Friday, October 5, 2007
Another opinion is always a good idea except when too many cooks spoil the broth. In medicine, second opinions are routine, whether they come by formal consultation with another doc, or by curbside discussion. It comes as no surprise, then, that Alex Smith’s MRI made its way from San Francisco to Dr. James Andrews in Birmingham to be reviewed. Xrays don’t happen often on film anymore, but instead are bytes of data that can be emailed anywhere the internet reaches. In fact, radiologists living in Australia and Europe read x-rays done in the middle of the night in the US and using the same time zone differences, American radiologists return the favor.
The question about Alex Smith’s virtual consultation was to answer whether the 49er quarterback needed an operation to fix his shoulder separation. This is a reasonable question for an elite athlete needing an arm to throw, but for the rest of the world a separated shoulder is an inconvenience that tends to get better with a little time and therapy.

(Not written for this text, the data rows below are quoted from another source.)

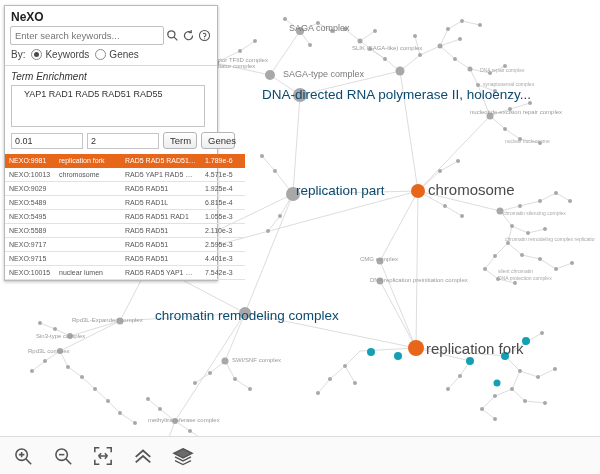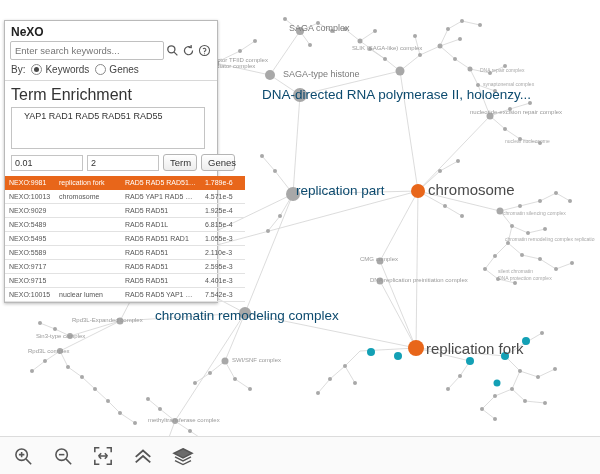"NeXO" #side-panel { top: 20px -> 5px }
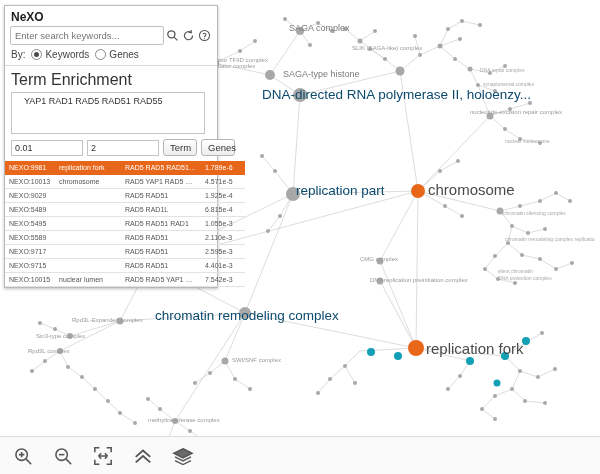"Term Enrichment" #term-enrichment-title { font-size: 16px -> 10px; font-style: none -> italic }
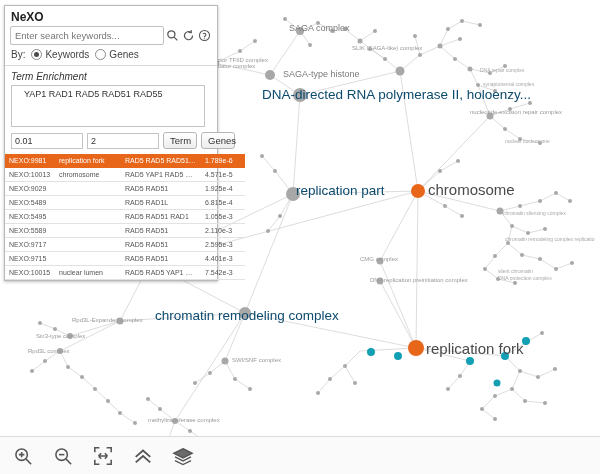"SAGA-type histone" div.node-label { text: histone -> complex }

The shoulder is made up of three bones, the humeral head, or ball at the top of the arm and the two bones that form the socket: the collarbone and the acromion, a piece of bone that is part of the shoulder blade and projects forward. There is a joint where the acromion and collarbone come together. When force is apply directly to the lateral or outside part of the shoulder, the ligaments that hold this joint intact tear and the end of the collarbone springs up, making it tough to throw a ball. The separation of the Acromion and the collarbone (Clavicle) and is also called an AC joint. This mechanism of injury can be imagined when a defensive lineman tackles the quarterback and drives him into the ground right onto the point of the shoulder.
The degree of shoulder separation depends on how much displacement occurs. A first degree sprain occurs if the collarbone still aligns with the acromion, a second degree if it springs up a little and third degree if it springs up a lot. In the real world, the treatment is the same regardless of the degree of injury. The question for the elite athlete is whether other underlying structures are damaged and whether those structures will be impinged on scarred when healing occurs, limiting future shoulder range of motion.
The major long term complication of this injury is inability to toss a spiral 50 yards or throw a major league curve ball. While most of us know that we could have played pro if only we had a chance, these limitations make little difference in our life. For Alex Smith, getting the treatment right makes a big difference to him, to the 49er fan nation and to fantasy football fans everywhere.